[Task description] Search the records that follow and extract every line containing the string "fieldset".

[Records for processing]
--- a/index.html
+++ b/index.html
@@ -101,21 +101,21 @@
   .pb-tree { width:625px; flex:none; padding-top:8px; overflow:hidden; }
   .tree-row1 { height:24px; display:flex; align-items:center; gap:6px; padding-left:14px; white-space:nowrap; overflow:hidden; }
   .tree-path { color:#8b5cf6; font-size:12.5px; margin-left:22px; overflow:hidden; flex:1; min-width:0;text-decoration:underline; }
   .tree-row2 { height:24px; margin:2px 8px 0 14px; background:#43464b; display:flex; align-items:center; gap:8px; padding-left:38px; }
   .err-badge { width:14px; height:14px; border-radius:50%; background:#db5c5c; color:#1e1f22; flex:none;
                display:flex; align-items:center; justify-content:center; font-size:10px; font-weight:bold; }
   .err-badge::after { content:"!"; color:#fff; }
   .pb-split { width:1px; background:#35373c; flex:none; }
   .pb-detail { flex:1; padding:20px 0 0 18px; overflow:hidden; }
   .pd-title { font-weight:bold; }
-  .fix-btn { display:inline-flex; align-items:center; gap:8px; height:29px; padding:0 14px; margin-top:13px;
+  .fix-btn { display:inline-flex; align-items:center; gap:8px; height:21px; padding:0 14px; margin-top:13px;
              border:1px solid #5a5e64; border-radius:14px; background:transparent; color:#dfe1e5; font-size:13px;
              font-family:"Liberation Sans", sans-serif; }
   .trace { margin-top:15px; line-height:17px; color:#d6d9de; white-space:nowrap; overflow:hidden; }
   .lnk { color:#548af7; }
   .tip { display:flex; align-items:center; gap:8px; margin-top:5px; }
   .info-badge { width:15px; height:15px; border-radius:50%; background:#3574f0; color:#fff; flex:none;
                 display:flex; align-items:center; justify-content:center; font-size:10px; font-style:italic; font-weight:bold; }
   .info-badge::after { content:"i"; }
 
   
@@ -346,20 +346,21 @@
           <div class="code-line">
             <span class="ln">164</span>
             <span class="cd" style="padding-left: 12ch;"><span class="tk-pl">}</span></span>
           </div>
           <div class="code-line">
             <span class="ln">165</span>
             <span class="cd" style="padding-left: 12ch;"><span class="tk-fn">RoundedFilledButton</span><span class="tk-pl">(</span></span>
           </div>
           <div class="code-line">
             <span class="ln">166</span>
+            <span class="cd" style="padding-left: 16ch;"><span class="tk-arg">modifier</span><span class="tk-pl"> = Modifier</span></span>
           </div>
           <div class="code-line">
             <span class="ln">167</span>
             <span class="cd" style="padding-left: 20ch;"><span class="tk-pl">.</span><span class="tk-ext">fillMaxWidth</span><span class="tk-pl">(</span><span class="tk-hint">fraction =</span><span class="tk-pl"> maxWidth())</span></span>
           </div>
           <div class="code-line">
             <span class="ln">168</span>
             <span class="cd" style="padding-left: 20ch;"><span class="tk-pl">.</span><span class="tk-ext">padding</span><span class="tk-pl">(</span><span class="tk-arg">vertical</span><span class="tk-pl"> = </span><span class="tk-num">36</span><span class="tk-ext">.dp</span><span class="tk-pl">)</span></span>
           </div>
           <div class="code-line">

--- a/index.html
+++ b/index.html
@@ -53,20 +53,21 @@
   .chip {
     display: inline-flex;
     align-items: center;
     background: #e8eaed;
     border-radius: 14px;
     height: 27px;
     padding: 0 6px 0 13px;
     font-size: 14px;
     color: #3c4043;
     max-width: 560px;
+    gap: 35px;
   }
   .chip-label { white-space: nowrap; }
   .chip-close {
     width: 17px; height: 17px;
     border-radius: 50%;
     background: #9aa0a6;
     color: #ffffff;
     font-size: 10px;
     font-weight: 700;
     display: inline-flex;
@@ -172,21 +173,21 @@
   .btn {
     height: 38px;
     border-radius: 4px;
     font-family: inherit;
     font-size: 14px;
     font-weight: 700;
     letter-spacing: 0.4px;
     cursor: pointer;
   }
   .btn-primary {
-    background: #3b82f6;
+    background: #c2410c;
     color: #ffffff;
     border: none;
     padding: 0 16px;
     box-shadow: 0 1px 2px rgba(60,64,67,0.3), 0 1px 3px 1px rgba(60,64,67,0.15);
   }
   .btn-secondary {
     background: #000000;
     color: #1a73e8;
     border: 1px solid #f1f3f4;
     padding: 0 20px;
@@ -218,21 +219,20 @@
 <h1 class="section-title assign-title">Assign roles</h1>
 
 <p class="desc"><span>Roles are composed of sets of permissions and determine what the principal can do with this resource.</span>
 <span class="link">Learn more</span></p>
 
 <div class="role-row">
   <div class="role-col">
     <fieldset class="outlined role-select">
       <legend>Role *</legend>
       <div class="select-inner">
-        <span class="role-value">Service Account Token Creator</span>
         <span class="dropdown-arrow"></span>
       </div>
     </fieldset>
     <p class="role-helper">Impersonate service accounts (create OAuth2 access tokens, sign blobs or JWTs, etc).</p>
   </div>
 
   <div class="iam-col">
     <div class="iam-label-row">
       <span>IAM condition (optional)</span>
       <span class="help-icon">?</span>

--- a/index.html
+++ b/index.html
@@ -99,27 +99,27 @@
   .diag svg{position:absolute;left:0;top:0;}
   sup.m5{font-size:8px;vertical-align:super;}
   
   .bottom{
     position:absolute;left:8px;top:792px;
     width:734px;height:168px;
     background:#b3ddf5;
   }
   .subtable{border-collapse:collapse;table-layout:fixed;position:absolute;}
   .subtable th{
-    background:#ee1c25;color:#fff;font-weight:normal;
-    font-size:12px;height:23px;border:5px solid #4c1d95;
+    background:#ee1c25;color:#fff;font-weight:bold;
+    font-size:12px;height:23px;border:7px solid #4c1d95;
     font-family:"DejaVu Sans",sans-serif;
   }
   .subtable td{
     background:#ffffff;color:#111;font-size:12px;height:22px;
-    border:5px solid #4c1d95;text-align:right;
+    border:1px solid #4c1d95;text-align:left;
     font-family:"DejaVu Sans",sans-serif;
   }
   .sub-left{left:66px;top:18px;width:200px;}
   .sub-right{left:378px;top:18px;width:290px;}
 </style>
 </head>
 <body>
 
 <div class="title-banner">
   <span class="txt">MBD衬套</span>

[Answer to this task]
     <fieldset class="outlined role-select">
     </fieldset>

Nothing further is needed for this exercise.